BewareMyPower opened this issue Jan 18, 2021 · 6 comments · Fixed by #443

Comments

@BewareMyPower
Copy link
Collaborator

BewareMyPower commented Jan 18, 2021

Describe the bug
#296 implemented continuous offset, but in producer's send callback, the offset is not continuous when batching is enabled.

To Reproduce

Modify KafkaRequestHandlerTest#testProduceCallbck to following code and rerun.

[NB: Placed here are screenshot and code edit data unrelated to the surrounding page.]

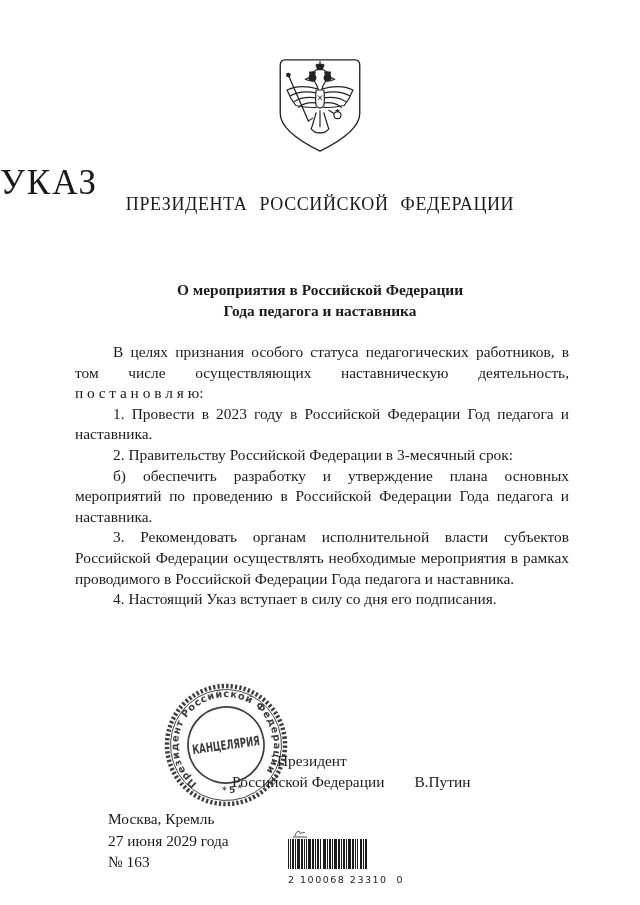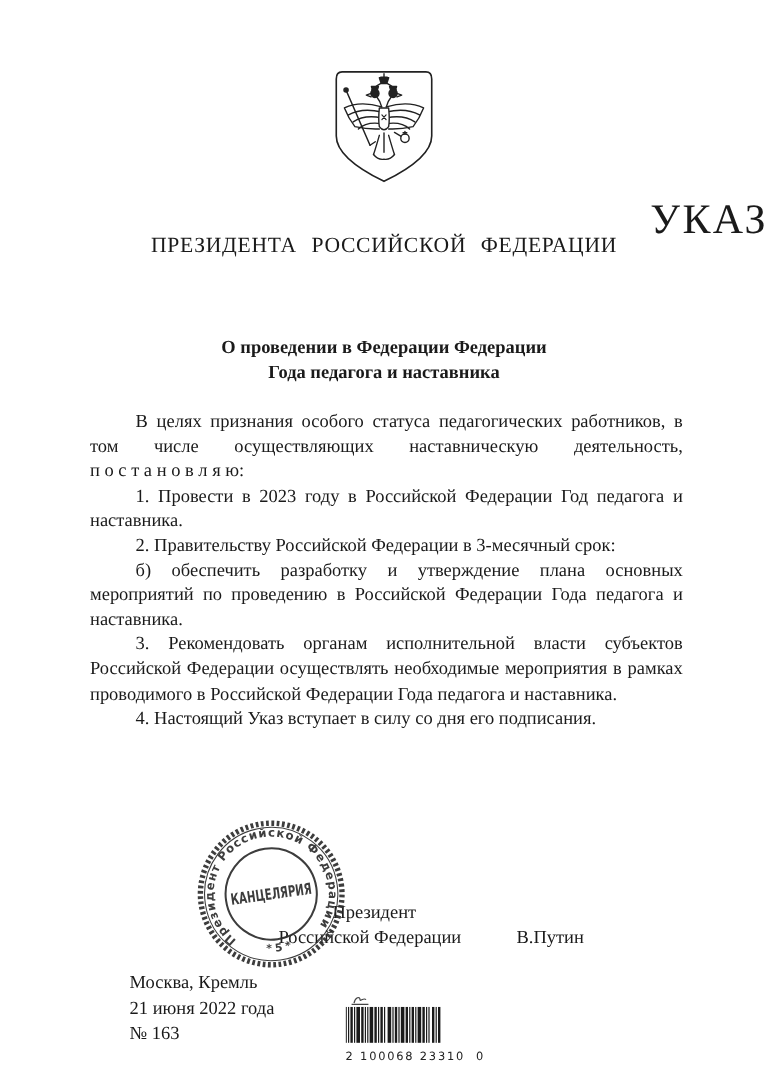--- a/index.html
+++ b/index.html
@@ -9,7 +9,7 @@
   }
   .abs{position:absolute;}
   .emblem{left:276px;top:57px;width:88px;height:97px;}
-  .doc-title{left:0;right:0;top:163px;text-align:right;font-size:35px;letter-spacing:2px;font-weight:normal;}
+  .doc-title{left:0;right:0;top:163px;text-align:left;font-size:35px;letter-spacing:2px;font-weight:normal;}
   .doc-subtitle{left:0;right:0;top:194px;text-align:center;font-size:18px;letter-spacing:.6px;word-spacing:7px;}
   .subject{left:0;right:0;top:280px;text-align:center;font-weight:bold;font-size:15.4px;line-height:20.5px;}
   .body-text{left:75px;top:342px;width:494px;font-size:15.4px;line-height:20.6px;text-align:justify;}

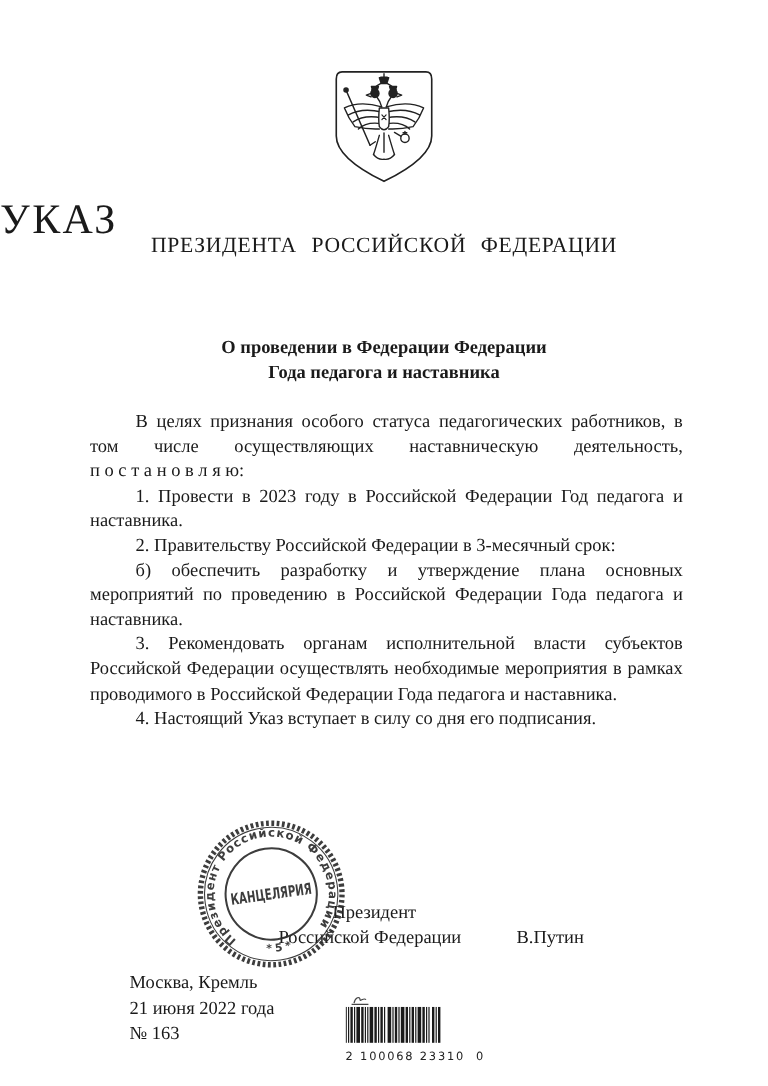--- a/index.html
+++ b/index.html
@@ -65,7 +65,7 @@
   <div class="abs doc-subtitle">ПРЕЗИДЕНТА РОССИЙСКОЙ ФЕДЕРАЦИИ</div>
 
   <div class="abs subject">
-    <div>О проведении в Федерации Федерации</div>
+    <div>О мероприятия в Российской Федерации</div>
     <div>Года педагога и наставника</div>
   </div>
 

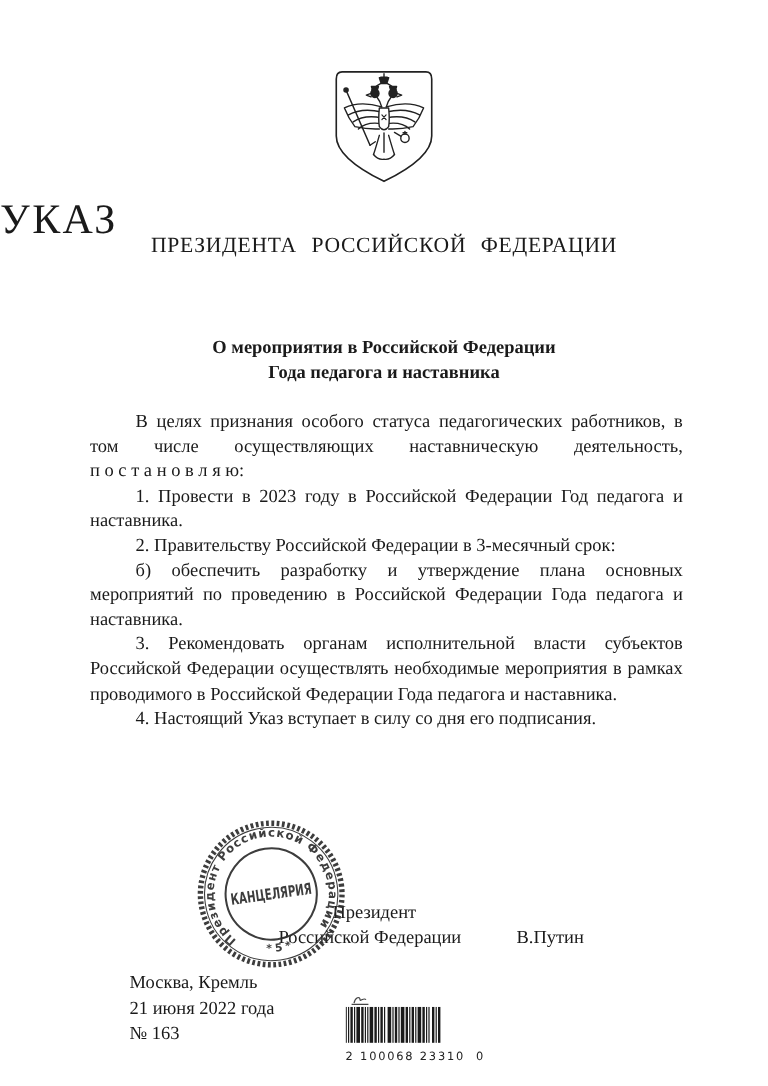--- a/index.html
+++ b/index.html
@@ -17,7 +17,7 @@
   .signature{left:232px;top:750px;font-size:15.4px;line-height:21px;width:300px;}
   .sig-line1{padding-left:45px;}
   .sig-line2{display:flex;}
-  .sig-name{margin-left:46px;}
+  .sig-name{margin-left:30px;}
   .stamp{left:156px;top:675px;width:140px;height:140px;opacity:.92;z-index:5;}
   .footer{left:75px;top:808px;font-size:15.4px;line-height:21.5px;margin-left:33px;}
   .barcode{left:288px;top:829px;width:106px;text-align:left;}

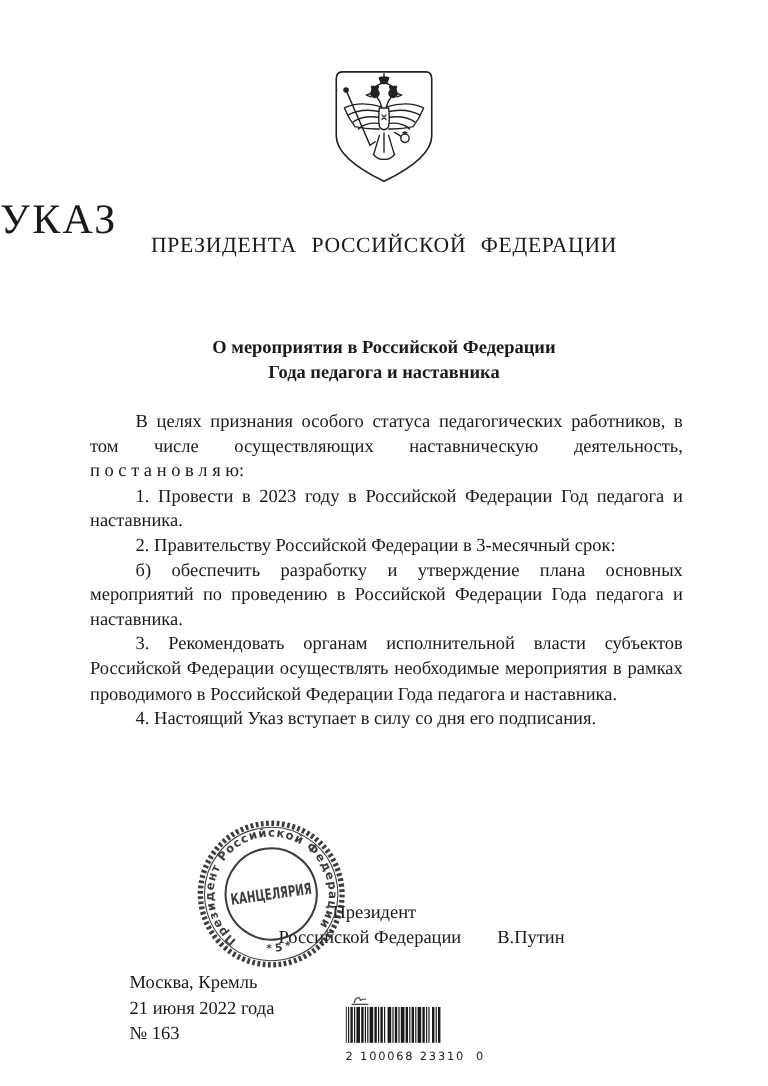--- a/index.html
+++ b/index.html
@@ -107,7 +107,7 @@
 
   <div class="abs footer">
     <div>Москва, Кремль</div>
-    <div>21 июня 2022 года</div>
+    <div>27 июня 2029 года</div>
     <div>№ 163</div>
   </div>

    public void testProduceCallback() throws Exception {
        final String topic = "test-produce-callback";
        final int numMessages = 20;
        final String messagePrefix = "msg-";

        final Properties props = new Properties();
        props.put(ProducerConfig.BOOTSTRAP_SERVERS_CONFIG, "localhost:" + getKafkaBrokerPort());
        props.put(ProducerConfig.KEY_SERIALIZER_CLASS_CONFIG, IntegerSerializer.class);
        props.put(ProducerConfig.VALUE_SERIALIZER_CLASS_CONFIG, StringSerializer.class);
        props.put(ProducerConfig.BATCH_SIZE_CONFIG, "100"); // avoid all messages being in the same batch

        @Cleanup
        KafkaProducer<Integer, String> producer = new KafkaProducer<>(props);

        Map<Integer, Long> indexToOffset = new ConcurrentHashMap<>();
        final CountDownLatch latch = new CountDownLatch(numMessages);
        for (int i = 0; i < numMessages; i++) {
            final int index = i;
            producer.send(new ProducerRecord<>(topic, i, messagePrefix + i), (recordMetadata, e) -> {
                if (e != null) {
                    log.error("Failed to send {}: {}", index, e);
                    fail("Failed to send " + index + ": " + e.getMessage());
                }
                assertEquals(recordMetadata.topic(), topic);
                assertEquals(recordMetadata.partition(), 0);
                indexToOffset.put(index, recordMetadata.offset());
                latch.countDown();
            }); // asynchronous send
        }
        latch.await();
        indexToOffset.forEach((index, offset) -> {
            log.info("{} => {} (delta = {})", index, offset, offset - index);
        });

The output:

1 => 10 (delta = 9)
2 => 9 (delta = 7)
3 => 10 (delta = 7)
4 => 9 (delta = 5)
5 => 10 (delta = 5)
6 => 9 (delta = 3)
7 => 10 (delta = 3)
8 => 9 (delta = 1)
9 => 10 (delta = 1)
10 => 19 (delta = 9)
11 => 20 (delta = 9)
12 => 19 (delta = 7)
13 => 20 (delta = 7)
14 => 19 (delta = 5)
15 => 20 (delta = 5)
16 => 19 (delta = 3)
17 => 20 (delta = 3)
18 => 19 (delta = 1)
19 => 20 (delta = 1)

We can see the offset is not continuous, even not monodic increasing. And the first offset is not zero.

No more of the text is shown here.